I tend to make a few different flavor variations to mix things up:
- 1 Vegan Worcestershire, finely minced garlic and no-salt seasoning
- 2 Vegetarian oyster or stir fry sauce with finely minced garlic and ginger topped with sesame seeds
- 3 Sherry vinegar and/or lemon juice, finely minced garlic and smoked paprika finished with fresh minced cilantro or parsley
- 4 Red wine vinegar, chili powder and ground cumin finished with fresh minced cilantro
- 5 Soy sauce (or liquid aminos), a touch of stevia and truffle (either truffle salt or truffle oil but go light on either of those since they aren’t the most healthy) – these are based on Ian’s and they are delicious but the least healthy of the five options so they don’t appear as often
I hope these variations gave you some ideas. If you come up with any others please share your ideas. I am certain that I am not the only one who would like to know about your ideas
Thanks for your feedback:
I love that so many of you are interested in juicing. That makes me so happy. I love having healthy friends/readers to share ideas with online. You guys are the reason that I do this. J
I will definitely be doing a short juice fast again soon and when I do I will share the details with you. Thank you again for your feedback on this question. You guys rock!
- Well you know that I have to start being grateful for the weekend. I do love my weekends. We will be going to DC for Shakespeare and a little nosh probably at Jaleo since it is around the corner. However I also want to check out Sweet Greens. Have any of you been there? It looks like something that we would love. Check out the menu for ideas if you are so inclined.
- I am thrilled to be starting this year 2013 weighing less than I did at the start of 2012. I ordered a skirt online last week and when it arrived it was too big. Love that! *happy dance* Go juice!
- Yesterday I ordered Dr. Cousen’s book “Rainbow Green Live-Food Cuisine”. You know me I will have to play around with the recipes since I can’t leave things alone. However I am looking forward to making some different dishes in the coming month. See even I get bored with food. ;-)

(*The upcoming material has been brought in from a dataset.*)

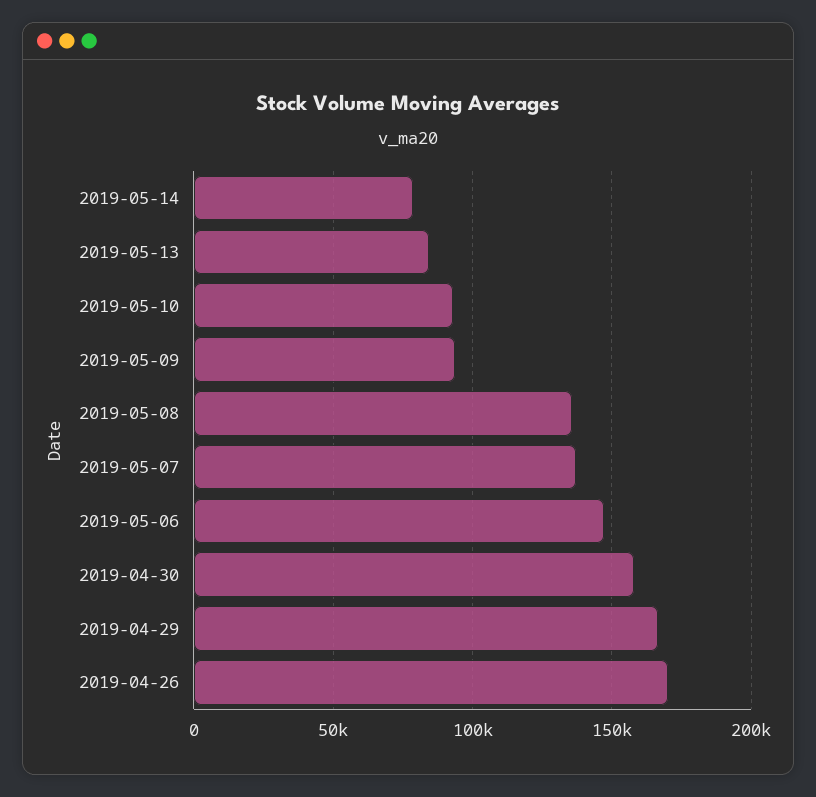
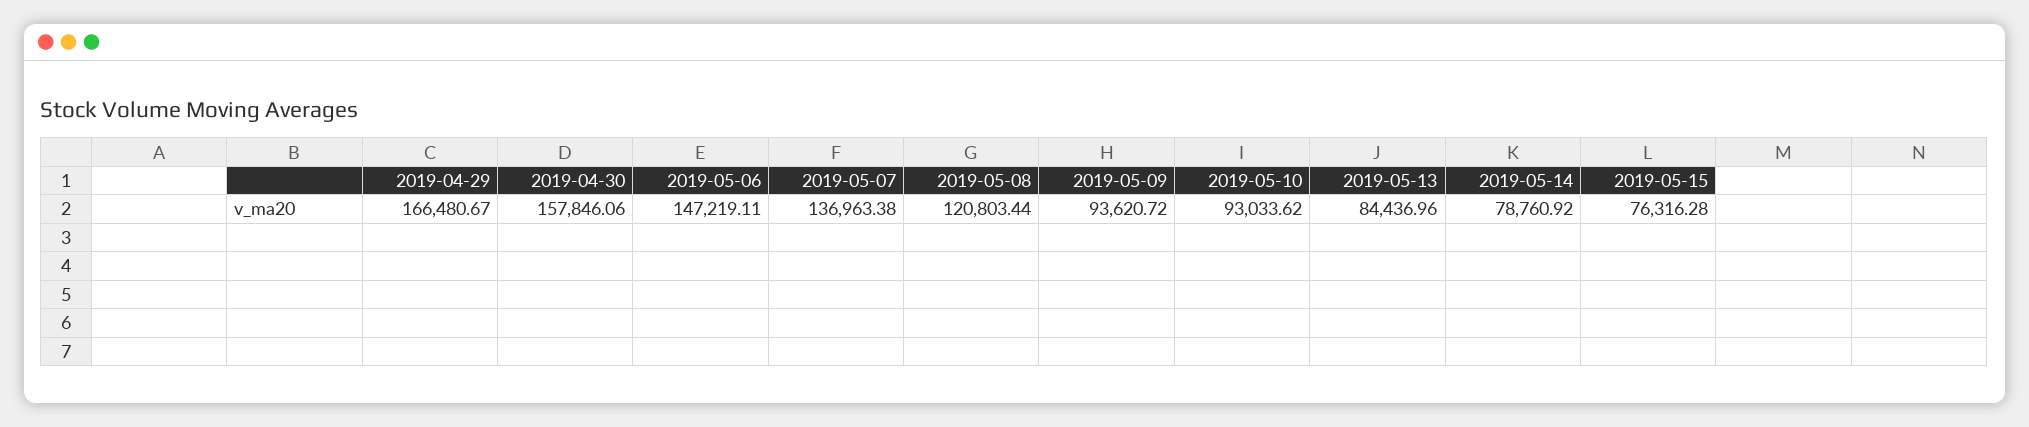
2019-05-08: 135000 -> 120803.44
2019-04-26: 170000 -> none
2019-05-15: none -> 76316.28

- Either this weekend or next we will be taking down the Christmas decorations. I have to say if feels like they just went up so I may wait until next weekend. Every year Dan and I buy each other new ornaments for the tree. I love looking at them and I wanted to share my favorites with you.
He bought me a silver-plated seashell also from Gump’s.
I bought him a flying pig. The reference is basically now pigs are flying so anything is possible. Dream big!
Dan bought me this fabulous flamingo that I wanted last year and didn’t buy. Isn’t it cute? My hubby sure does know me.
I bought him this little mouse that says Believe. As you probably guessed he was to mean believe that anything is possible. Are you starting to see a pattern? LOL
I got this post written much earlier than that last one thank goodness. Now I need to get myself into the kitchen and do a little cooking. We are out of cooked beans for salad so I need to get my pressure cooker into action.
I can’t promise that I will be blogging this weekend since this is Dan time. But I will try to make it happen. Wish me luck! If I can't find time this weekend I will back to writing on Monday for a post scheduled to go up at midnight (between Monday and Tuesday).
Ciao for now. I hope you have a magnificent weekend.
Ciao for now. I hope you have a magnificent weekend.